STOP BUYING AND SELLING YOUR DESKTOPS!!!

Your current one can play the latest games at decent settings.  If anything, just upgrade the GPU.


----------



## Arm_Pit

Maybe he's downgrading?


----------



## burnitdown

ill give ya 50 bucks for it all


----------



## Burgerbob

How much would your CPU go for?


----------



## Ku-sama

Here's what im thinking..

Athlon 64 4000+ San Deigo core----$145
DFI Lanparty UT SLI DR-Expert----$120
XFX 6800GS XXX Edition with NV-Silencer 5 revision 3 and Arctic Silver 5----$185
Patriot Signature Series 2x512 (1GB) DDR400 Dual channel PC3200----$75


----------



## m0nk3ys1ms

I think your asking a bit much for the graphics card, since you can get it new for $100 after MIR.


----------



## Burgerbob

monkeysims said:


> I think your asking a bit much for the graphics card, since you can get it new for $100 after MIR.

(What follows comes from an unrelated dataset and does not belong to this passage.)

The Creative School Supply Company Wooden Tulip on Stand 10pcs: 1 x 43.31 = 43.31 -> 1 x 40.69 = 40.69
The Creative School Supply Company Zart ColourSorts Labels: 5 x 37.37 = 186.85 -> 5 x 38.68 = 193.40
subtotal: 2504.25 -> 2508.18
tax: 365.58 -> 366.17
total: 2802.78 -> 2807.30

He is including the price of the cooler in there, i think. Even then, it is a little high.


----------



## m0nk3ys1ms

Burgerbob said:


> He is including the price of the cooler in there, i think. Even then, it is a little high.



Well the cooler is only like $20 new.


----------



## Ku-sama

guys...
http://www.newegg.com/Product/Product.asp?Item=N82E16814150118

its the XXX edition of the 6800GS.... its like... the second fastest one made


----------



## m0nk3ys1ms

Ku-sama said:


> guys...
> http://www.newegg.com/Product/Product.asp?Item=N82E16814150118
> 
> its the XXX edition of the 6800GS.... its like... the second fastest one made



My bad man, I was looking at the XFX 6800GS Xtreme Edition.


----------



## Ku-sama

nope, definatly the XXX


----------



## Master Mind

do you have a product number for the memory, so i can check out the specs.

thanks


----------



## Ku-sama

i think it would be about $9-$13 to ship via UPS...

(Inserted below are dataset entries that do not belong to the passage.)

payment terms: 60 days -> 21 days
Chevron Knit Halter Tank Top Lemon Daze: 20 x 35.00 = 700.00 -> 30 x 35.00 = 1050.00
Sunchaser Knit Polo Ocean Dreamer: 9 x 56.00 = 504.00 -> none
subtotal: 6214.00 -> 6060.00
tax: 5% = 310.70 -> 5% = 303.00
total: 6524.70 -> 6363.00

http://www.newegg.com/Product/Product.asp?Item=N82E16820220037


----------



## bebopin64

thats am2 right?  that mobo looks tempting.


----------



## m0nk3ys1ms

bebopin64 said:


> thats am2 right?  that mobo looks tempting.



His system is Socket 939, hence the reason it has DDR400 memory.


----------



## bebopin64

oh yeah i didnt look cause i thought the 4000 was am2 only


----------



## lovely?

ill send you 40$ for the ram if its quality... how about it??? you can ship it, and ill send the cash in an envalope? or however your supposed to do it


----------



## Ku-sama

its $97 RAM... im not going lower than $70....


----------



## lovely?

i figured as much. well, i have about 70$ u.s. saved up, will that do?

(and you would have to pay for shipping, i'm a little short on cash, seeing as tho im only 13)


----------



## Ku-sama

well, 70+ shipping, and sence i dont ship without insurance, its $75 shipped


----------



## lovely?

well, i guess i could do that. but i don't know if my mobo will support it. how do i tell??? from what i can see thru the window, it's a gigabyte ga-k8vm800m... do you know?


----------



## lovely?

nevermind, i'll take it! can i have it?
(funny, i looked it up on newegg and it comes with the processor i'm going to buy, AND it says it's ddr400 or pc3200, so it'll work!


----------



## Ku-sama

so you want it?


----------



## lovely?

yes!!!


----------



## lovely?

i was going to buy some for even more, for g-skill, but this is even better!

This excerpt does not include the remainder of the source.